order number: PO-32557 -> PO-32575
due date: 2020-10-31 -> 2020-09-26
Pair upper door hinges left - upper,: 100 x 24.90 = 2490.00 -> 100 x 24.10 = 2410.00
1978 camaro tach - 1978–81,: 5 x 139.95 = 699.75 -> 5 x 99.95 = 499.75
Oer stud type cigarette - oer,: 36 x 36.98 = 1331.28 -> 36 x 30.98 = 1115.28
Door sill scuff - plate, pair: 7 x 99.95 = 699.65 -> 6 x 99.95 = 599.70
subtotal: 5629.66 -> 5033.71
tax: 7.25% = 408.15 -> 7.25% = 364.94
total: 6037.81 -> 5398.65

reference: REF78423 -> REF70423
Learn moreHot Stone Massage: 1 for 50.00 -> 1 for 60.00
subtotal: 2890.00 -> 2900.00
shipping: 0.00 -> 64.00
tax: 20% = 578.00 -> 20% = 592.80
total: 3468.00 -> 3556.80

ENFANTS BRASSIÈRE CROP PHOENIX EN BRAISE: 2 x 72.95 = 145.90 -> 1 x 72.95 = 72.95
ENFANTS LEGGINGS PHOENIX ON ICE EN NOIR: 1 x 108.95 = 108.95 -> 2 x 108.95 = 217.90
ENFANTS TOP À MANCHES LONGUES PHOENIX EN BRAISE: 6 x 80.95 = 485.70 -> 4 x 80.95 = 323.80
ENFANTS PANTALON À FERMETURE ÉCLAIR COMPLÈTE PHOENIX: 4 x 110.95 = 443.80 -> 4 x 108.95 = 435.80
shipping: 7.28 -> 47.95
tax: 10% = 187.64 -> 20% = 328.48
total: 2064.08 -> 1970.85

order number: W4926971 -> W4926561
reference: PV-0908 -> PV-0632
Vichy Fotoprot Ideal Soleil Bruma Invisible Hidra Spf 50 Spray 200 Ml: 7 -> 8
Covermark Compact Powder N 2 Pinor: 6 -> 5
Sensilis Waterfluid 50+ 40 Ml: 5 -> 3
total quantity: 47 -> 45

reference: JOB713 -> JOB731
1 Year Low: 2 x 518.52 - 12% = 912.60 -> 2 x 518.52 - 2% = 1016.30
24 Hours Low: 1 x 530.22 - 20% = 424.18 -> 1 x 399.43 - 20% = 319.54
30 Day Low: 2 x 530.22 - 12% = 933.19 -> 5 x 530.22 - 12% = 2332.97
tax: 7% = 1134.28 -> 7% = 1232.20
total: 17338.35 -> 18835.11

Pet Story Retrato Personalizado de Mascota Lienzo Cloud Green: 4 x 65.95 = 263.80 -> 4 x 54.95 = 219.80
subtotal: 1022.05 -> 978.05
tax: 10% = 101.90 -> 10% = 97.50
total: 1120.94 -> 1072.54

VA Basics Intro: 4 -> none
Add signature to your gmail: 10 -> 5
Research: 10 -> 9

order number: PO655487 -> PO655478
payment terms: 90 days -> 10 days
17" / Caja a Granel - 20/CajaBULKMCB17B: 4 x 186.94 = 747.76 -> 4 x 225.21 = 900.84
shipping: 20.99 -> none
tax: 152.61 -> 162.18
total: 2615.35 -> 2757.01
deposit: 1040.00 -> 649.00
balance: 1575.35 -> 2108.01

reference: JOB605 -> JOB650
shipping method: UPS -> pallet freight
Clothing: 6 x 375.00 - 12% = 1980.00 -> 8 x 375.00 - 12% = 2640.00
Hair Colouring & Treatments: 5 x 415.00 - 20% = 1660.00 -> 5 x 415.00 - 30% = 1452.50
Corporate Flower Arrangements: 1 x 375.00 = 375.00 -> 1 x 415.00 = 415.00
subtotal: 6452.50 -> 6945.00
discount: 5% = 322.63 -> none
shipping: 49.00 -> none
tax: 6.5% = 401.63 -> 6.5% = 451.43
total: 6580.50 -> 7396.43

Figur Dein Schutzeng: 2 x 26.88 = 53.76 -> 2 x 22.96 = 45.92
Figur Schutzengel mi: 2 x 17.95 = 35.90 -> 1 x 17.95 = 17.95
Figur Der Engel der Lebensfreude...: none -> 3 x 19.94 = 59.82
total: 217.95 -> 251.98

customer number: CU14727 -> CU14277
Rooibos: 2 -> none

★ ★ ★ ★ ★ ★ ★

• [Exercise prompt] From the line with "total: 2615.35 -> 2757.01" to the last line of the material, give every line again exactly, and only those lines.

• [Task response]
total: 2615.35 -> 2757.01
deposit: 1040.00 -> 649.00
balance: 1575.35 -> 2108.01

reference: JOB605 -> JOB650
shipping method: UPS -> pallet freight
Clothing: 6 x 375.00 - 12% = 1980.00 -> 8 x 375.00 - 12% = 2640.00
Hair Colouring & Treatments: 5 x 415.00 - 20% = 1660.00 -> 5 x 415.00 - 30% = 1452.50
Corporate Flower Arrangements: 1 x 375.00 = 375.00 -> 1 x 415.00 = 415.00
subtotal: 6452.50 -> 6945.00
discount: 5% = 322.63 -> none
shipping: 49.00 -> none
tax: 6.5% = 401.63 -> 6.5% = 451.43
total: 6580.50 -> 7396.43

Figur Dein Schutzeng: 2 x 26.88 = 53.76 -> 2 x 22.96 = 45.92
Figur Schutzengel mi: 2 x 17.95 = 35.90 -> 1 x 17.95 = 17.95
Figur Der Engel der Lebensfreude...: none -> 3 x 19.94 = 59.82
total: 217.95 -> 251.98

customer number: CU14727 -> CU14277
Rooibos: 2 -> none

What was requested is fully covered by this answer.